On Behalf of | Jan 22, 2021 | Appeals, Post-conviction Relief |

Evidence is the cornerstone of every trial, criminal or civil. This evidence can be documents, video evidence, photos, eye-witness testimony and other “direct” proof, and then there is forensic evidence based on the scientific examination of a crime.

For years, prosecutors and investigators have leaned on questionable scientific evidence to score wrongful convictions. This is evidence held up as “conclusive” in a courtroom but results from scientific practices that have long since been disproved. Practices such as:

Bitemark analysis

Of the controversial forensic practices, bite mark analysis is probably the most dramatic and misleading. Often used as a key implicating piece of evidence in shocking crimes, it is a practice that “has never been validated.” There are many serious flaws with bite mark analysis, many of them raised by forensic dentists themselves.

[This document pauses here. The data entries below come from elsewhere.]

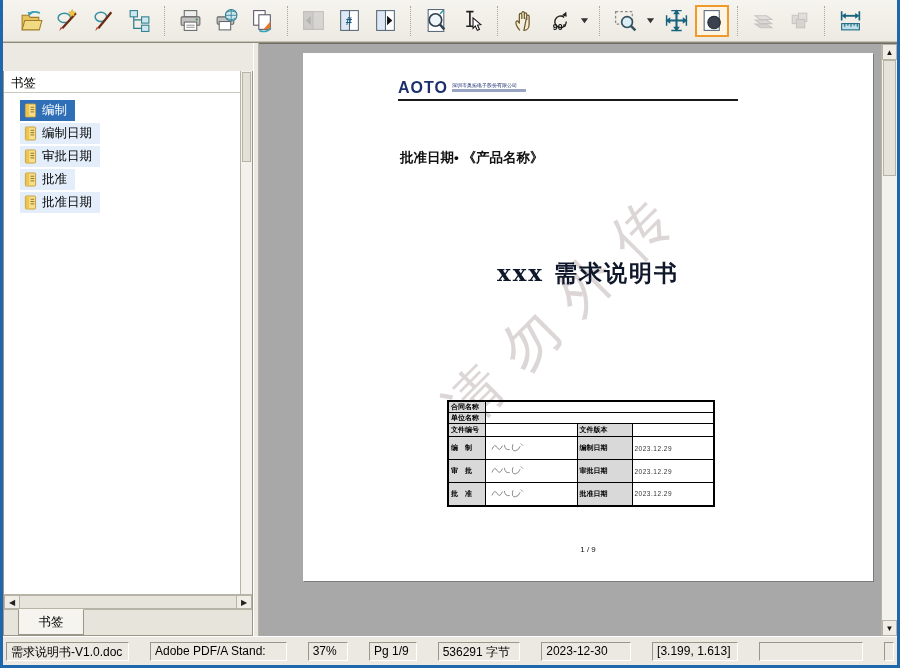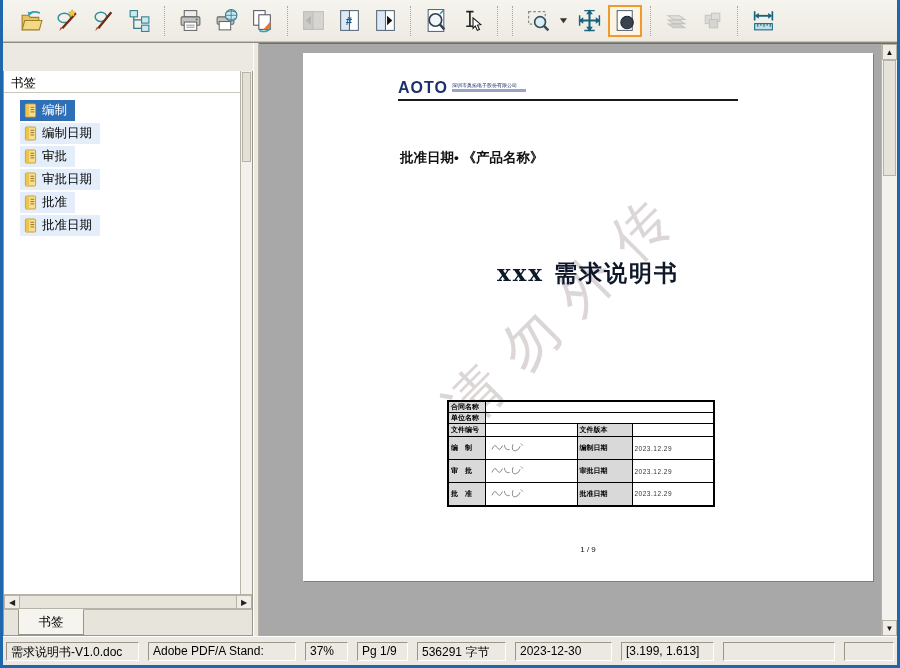"90°" div.tgroup { html: none -> <div> <div> <svg> <path></path> </svg> </div> <div> <svg> <path></path> <path></path> <text>90°</text> </svg> </div> <div> <svg> <path></path> </svg> </div> </div> }
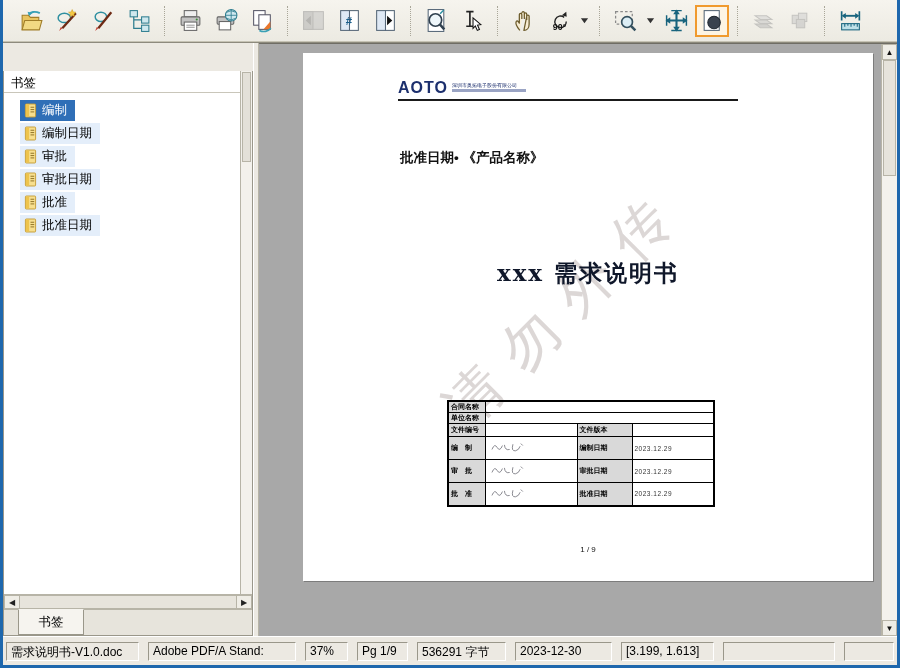"审批" div.bmrow { html: <div> <span> <span> <svg> <rect></rect> <rect></rect> <path></path> </svg> </span> <span>审批</span> </span> </div> -> none }
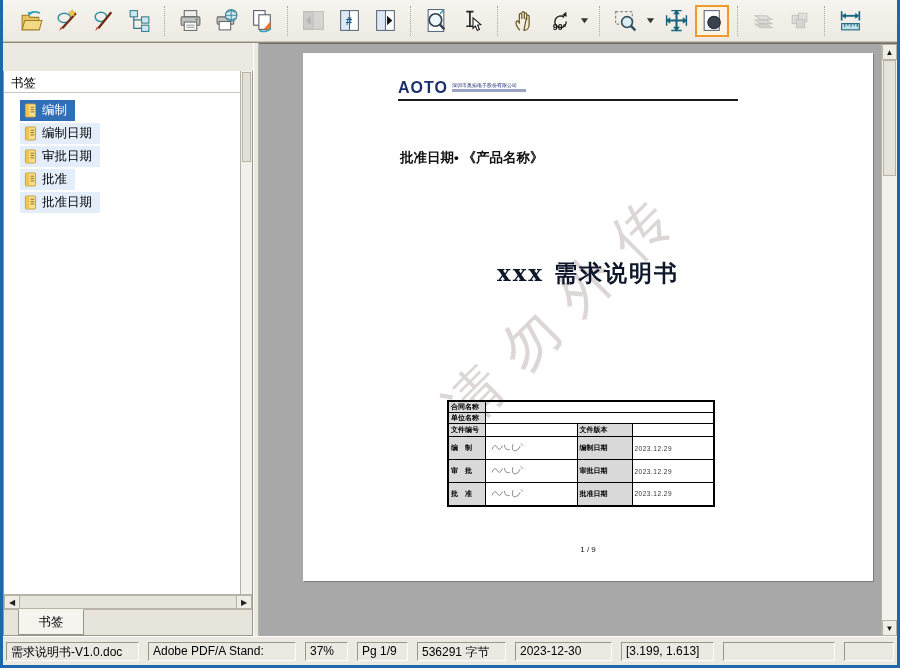"需求说明书-V1.0.doc" .statusbar { gap: 9px -> 21px }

Criminal profiling may be confirmation bias

Another well-known “scientific” practice is the use of the criminal profile. This is a psychological report on who a person is based on what they’ve done. It serves in many cases to narrow down the search for a person. However, there are plenty of criticisms of criminal profiling from the type of analysis used to the risk of creating a profile built on preconceived notions.

Fingerprinting may not be as sure as we think

Even fingerprinting, the first and most recognized forensic evidence has some gaps. According to the Smithsonian Magazine, there has never been a widely distributed standard for what constitutes a fingerprint match. How many factors must two fingerprints have to be a match? Some municipalities only used a few, others more. These inconsistencies have led to numerous overturned convictions.

Science is repeatable and dependable

The main problem with debunked science is that it finds its way to a courtroom without consistent, repeatable results. And without consistent, dependable science behind it, a piece of forensic evidence isn’t conclusive; it’s just guesswork.